There’s a bit of a blip here at the beginning that doesn’t work well with the end of DR2. We saw Carl “Luke” Lucas (Luke Goss) “die” near the end of that film and the birth of Frankenstein. There was a clear implication that Lists (Fred Koehler) and Katrina (Tanit Phoenix) highly suspected that Frankenstein was Lucas, but at the start of DR3, Frankenstein is being a total dick and Lists, Katrina, and Goldberg (Danny Trejo) now apparently think it’s not Luke in the suit.
Ving Rhames makes an appearance to sell Death Race to Dougray Scott, who takes Frankenstein and 14K (Robin Shou) to Africa to internationalize Death Race. It’s a great idea, both internally and externally. There’s really no reason they can’t make 3 or 6 or 20 more Death Race movies using this model, rotating a never-ending series of cars, racers, and Frankensteins. It’s very admirable that Universal and its partners have stepped up to make a quality film.
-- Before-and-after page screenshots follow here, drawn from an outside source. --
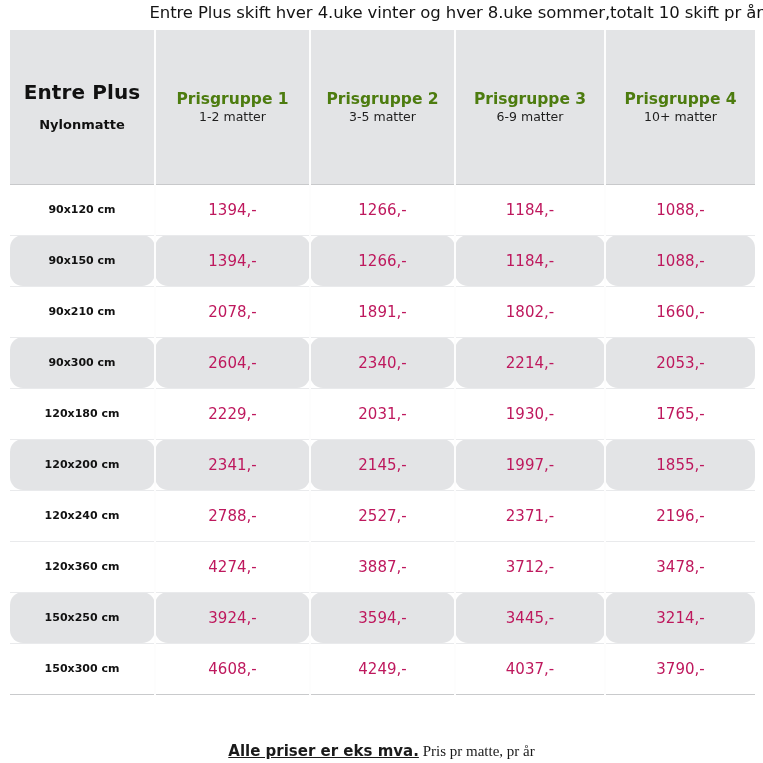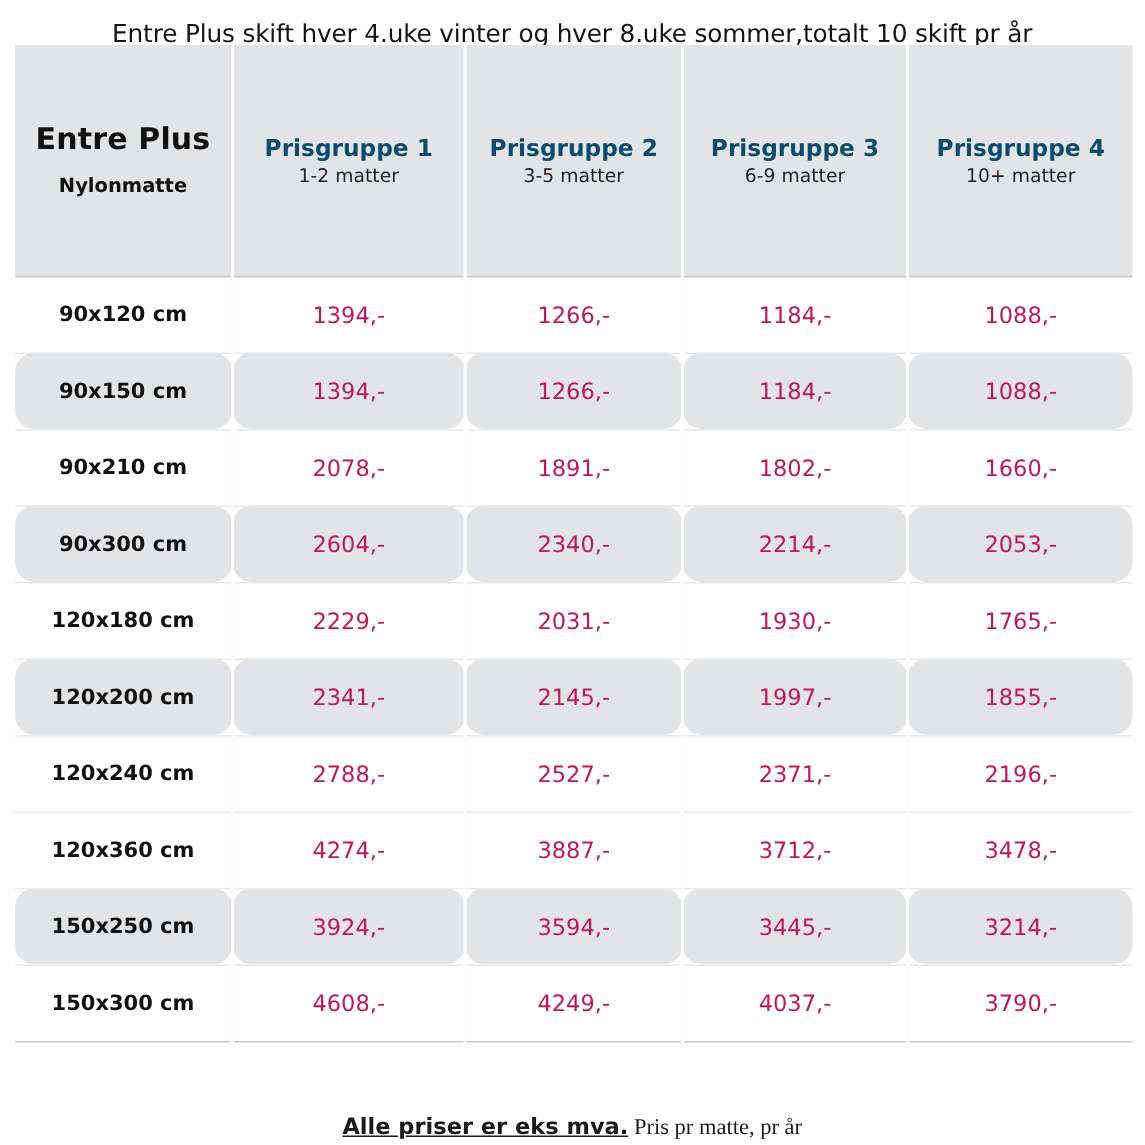--- a/index.html
+++ b/index.html
@@ -24,9 +24,9 @@
     width: 763px;
     height: 27px;
     line-height: 22px;
-    padding-top: 12px;
+    padding-top: 2px;
     box-sizing: border-box;
-    text-align: center;
+    text-align: right;
     font-size: 16.5px;
     font-weight: 400;
     color: #141414;

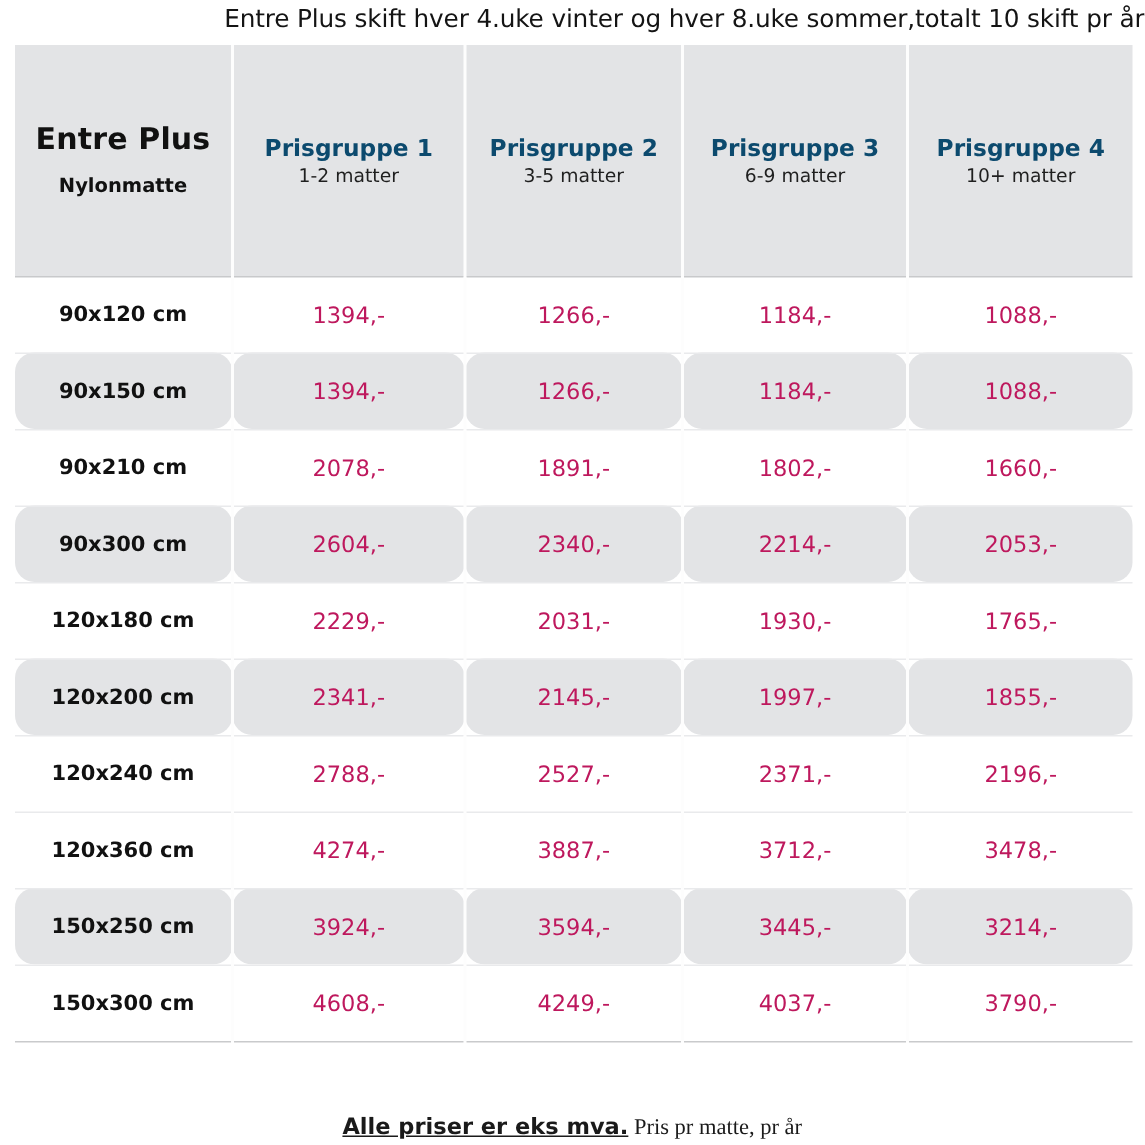--- a/index.html
+++ b/index.html
@@ -84,7 +84,7 @@
     display: block;
     font-size: 15.5px;
     font-weight: 700;
-    color: #0c4a6e;
+    color: #4d7c0f;
     line-height: 1.25;
   }
   .grp-sub {

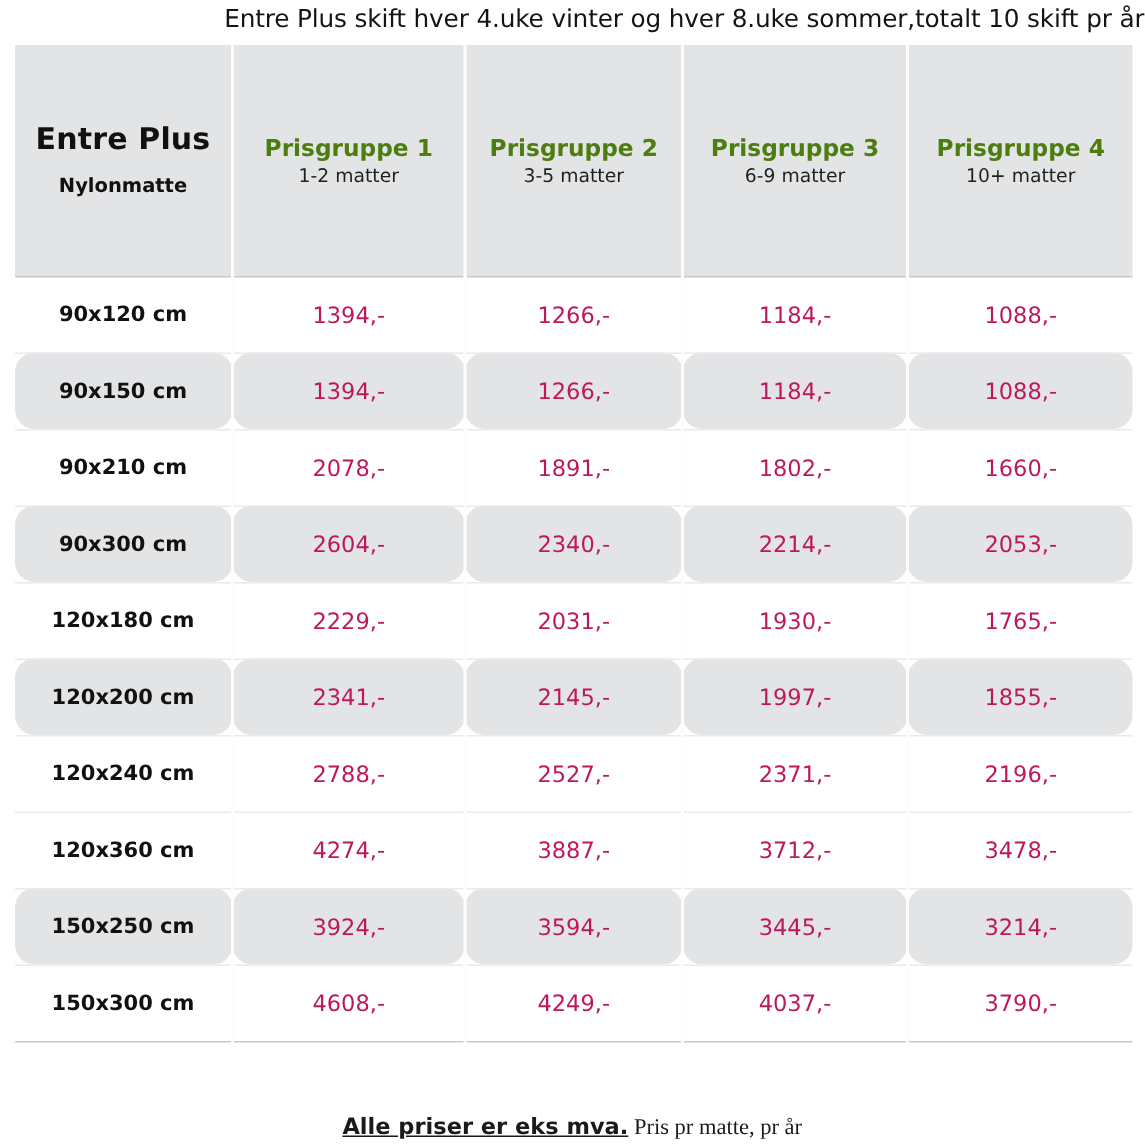--- a/index.html
+++ b/index.html
@@ -110,7 +110,7 @@
   }
   .price-table tbody td:last-child { border-right: none; }
   .price-table tbody td.size-cell {
-    font-size: 14px;
+    font-size: 11px;
     font-weight: 700;
     color: #111111;
     margin-top: 21px;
There’s no actor here that’s going to break the budget, but Luke Goss is perfectly fine as a poor man’s Jason Statham, and the inclusion of actors like Trejo, Rhames, and Scott show the producers know how to balance star quality and acting talent. Toss in the returning Koehler and Phoenix, and DR3 just feels like a quality movie more than a simple franchise cash and grab.
I can’t stress enough how much that matters – by the time you hit a third movie, you’re not likely to market the film to new fans; it’s the fans that have been around that serves as your financial bread and butter and DR3 hits all the right notes for fans of the series. It’s a simple enough story, too, so it’s accessible to new fans, as well.
There’s a plot here but it’s a plot we know well by now. Evil corporate prison people hold a Death Race and take an interest in Frank. Cars blow up. People die. There are lots of explosions. There are some down moments – there’s too much time spent to Luke’s crew being mad at him for not revealing his secret to them, and there’s some really bad exchanges between Luke and Katrina over there romantic entanglements (it just reads wrong when hardened criminal Katrina breaks down in tears at the idea that her hardened criminal not-even-boyfriend slept with another woman), but all of these dings are salvaged in a really strong 10 minutes where DR3 pulls the “here’s what you didn’t see” move. What’s impressive is that in this compressed time we get a whole new way to look at the movie, which rewards you for paying attention, something a movie like DR3 doesn’t really need to do.
Director Roel Reine is back for his second DR film in a row and he does a better job this time around. Overall, the film isn’t as strong, but it’s the best ending of the entire series. Evil media guy Niles York (Scott) gets his comeuppance when Luke successfully pulls off a scam that has York end up burned and mistaken for Luke, thus becoming the new Frankenstein.